プロダクトアウトの復権 -顧客ニーズが見えない時代-

2005-09-23 00:28:57 | ブログ

 物質的に充足し、しかも消費意欲が鈍っている時代に、消費者に新しいことを聞いても何も解らない。消費者は自分の頭で想像できるものには反応できるが、いままでまったくないものに関してユーザ調査しても何も得られない。
 それなら、独りよがりでもいいから「俺達が提供したい商品やサービスはこれだ!」というものを創って提示したほうが、よほど世の中に訴求することができるのではないか。

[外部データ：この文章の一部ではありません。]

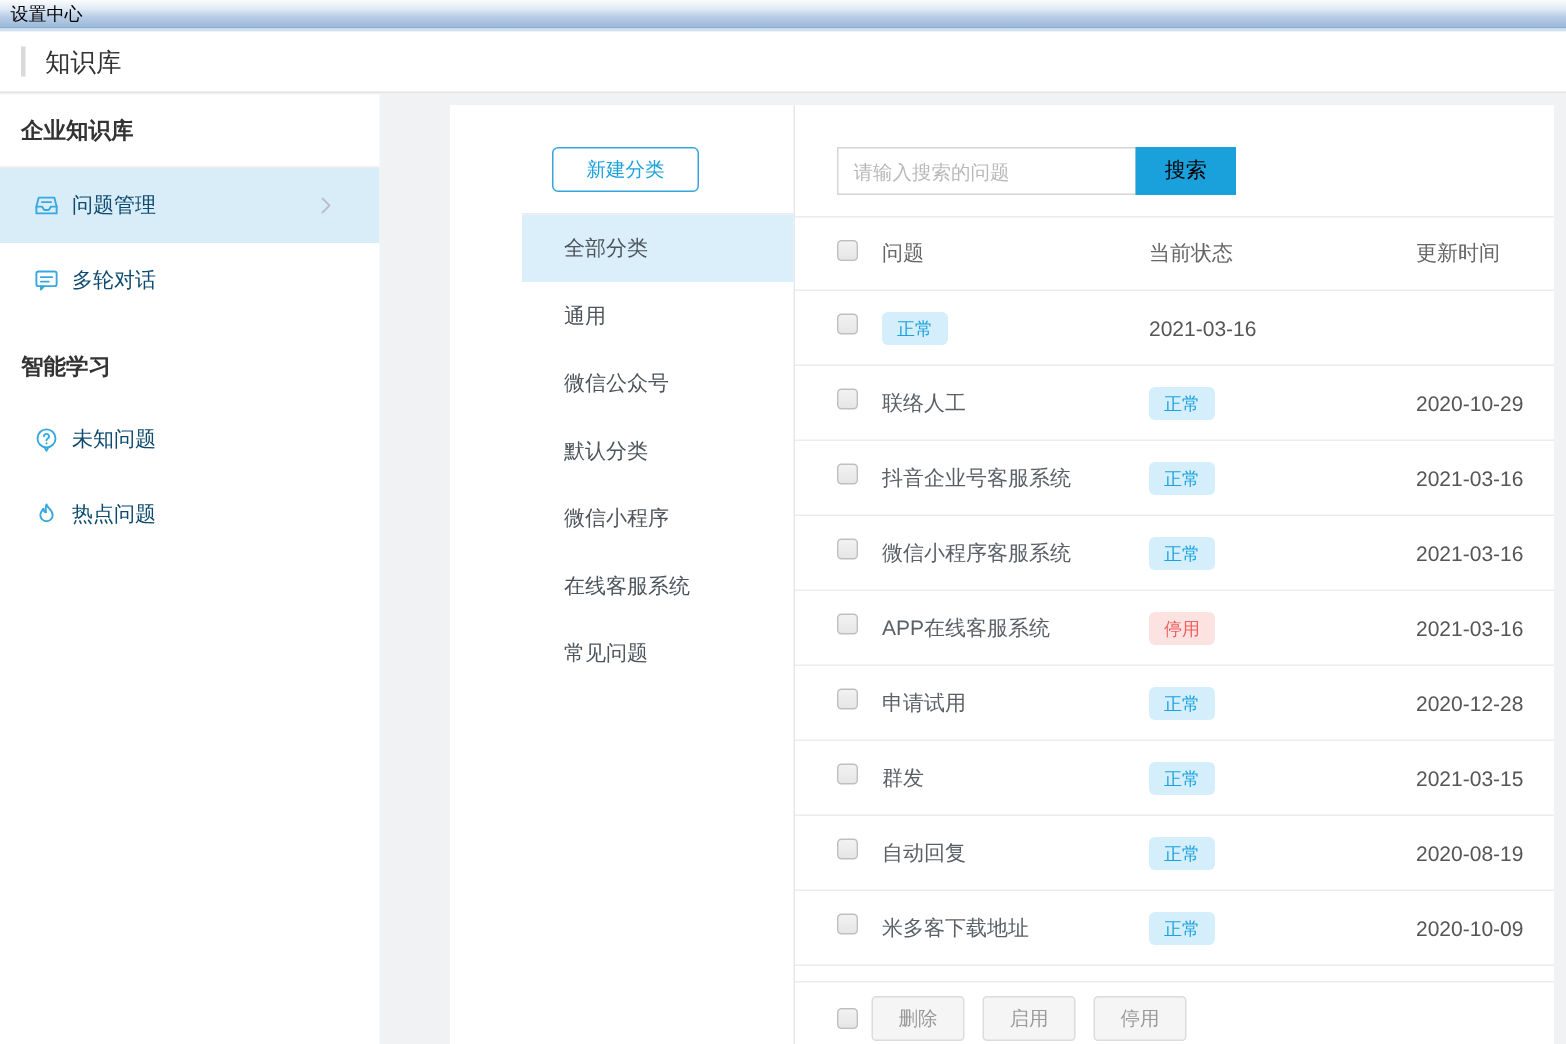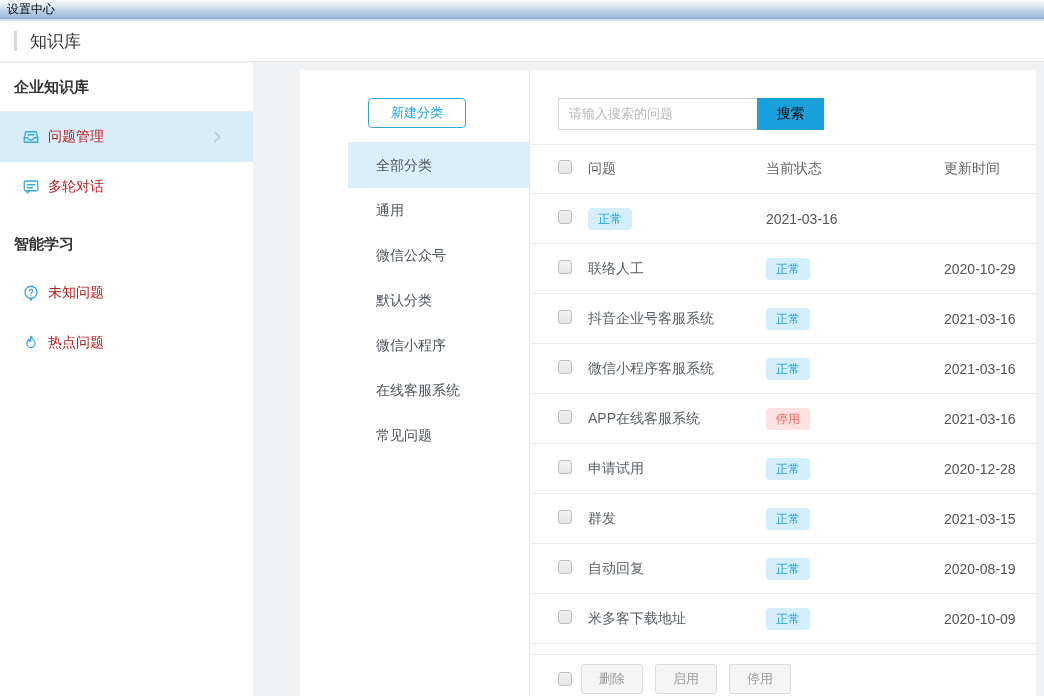"请输入搜索的问题" .search-input { font-family: Liberation Mono, monospace -> Liberation Sans, sans-serif }
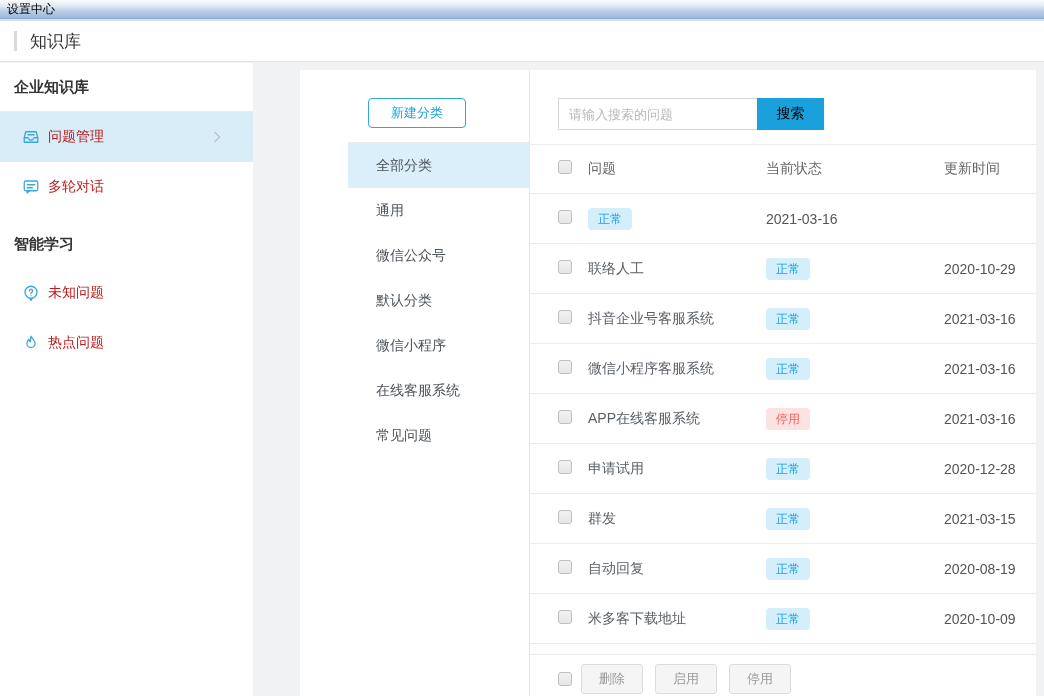"问题管理" .side-item { color: #b91c1c -> #0c4a6e }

 最近、こういう提供者側からの動きが少なからず出てきたようです。
 私は結構この考え方に賛同しています。

 「顧客ニーズ」を中核に据えたマーケティングの教科書的には逆行した考え方です。が、理屈はともかく、結果的に「お客様に受け入れられる、よろこんでもらえるもの」を提供できれば、それが、「マーケット・イン」的アプローチであろうと「プロダクト・アウト」的アプローチであろうと別に構わないでしょう。

 「お客様は神様です」というのはそのとおりでしょうが、「神様」にも「いい神様」もいれば「いたずらな神様」もいるし、「悪い神様」もいます。(アフラ・マズダもいればアンラ・マンユもいるのです) 「神様」の言うことはすべて正しいというのは、あまりにも純朴すぎます。

 顧客ニーズを重視した顧客志向的な優良企業としては、花王や資生堂とかが有名ではありますが、「現実的な成果は、顧客のクレームを真摯に受け入れて商品の改良や改善につなげるといったものが大半」との話も聞こえてきます。

 どうも、「顧客の声の尊重」は、改良や改善、既存顧客の維持という点ではそれなりの効果が得られているのかもしれませんが、全く新たなマーケットを創出するような画期的なイノベーションは、(通り一遍の顧客ニーズといわれているものからは、)なかなか生まれてきていないのが現実のようです。

 このあたり、一昔前?のホンダやSONYはいい意味での「メーカとしてのプライドや自負」を持っていたように思います。

 とはいえ、顧客を無視・軽視するのは絶対に正しいアプローチではありません。
 最近は、「マーケット・イン」をさらに進めて、ひとり一人の顧客を識別し、その個々の顧客にフォーカスした「カスタマ・イン」というコンセプトが出てきています。
 このあたりについては、また別のときに触れたいと思います。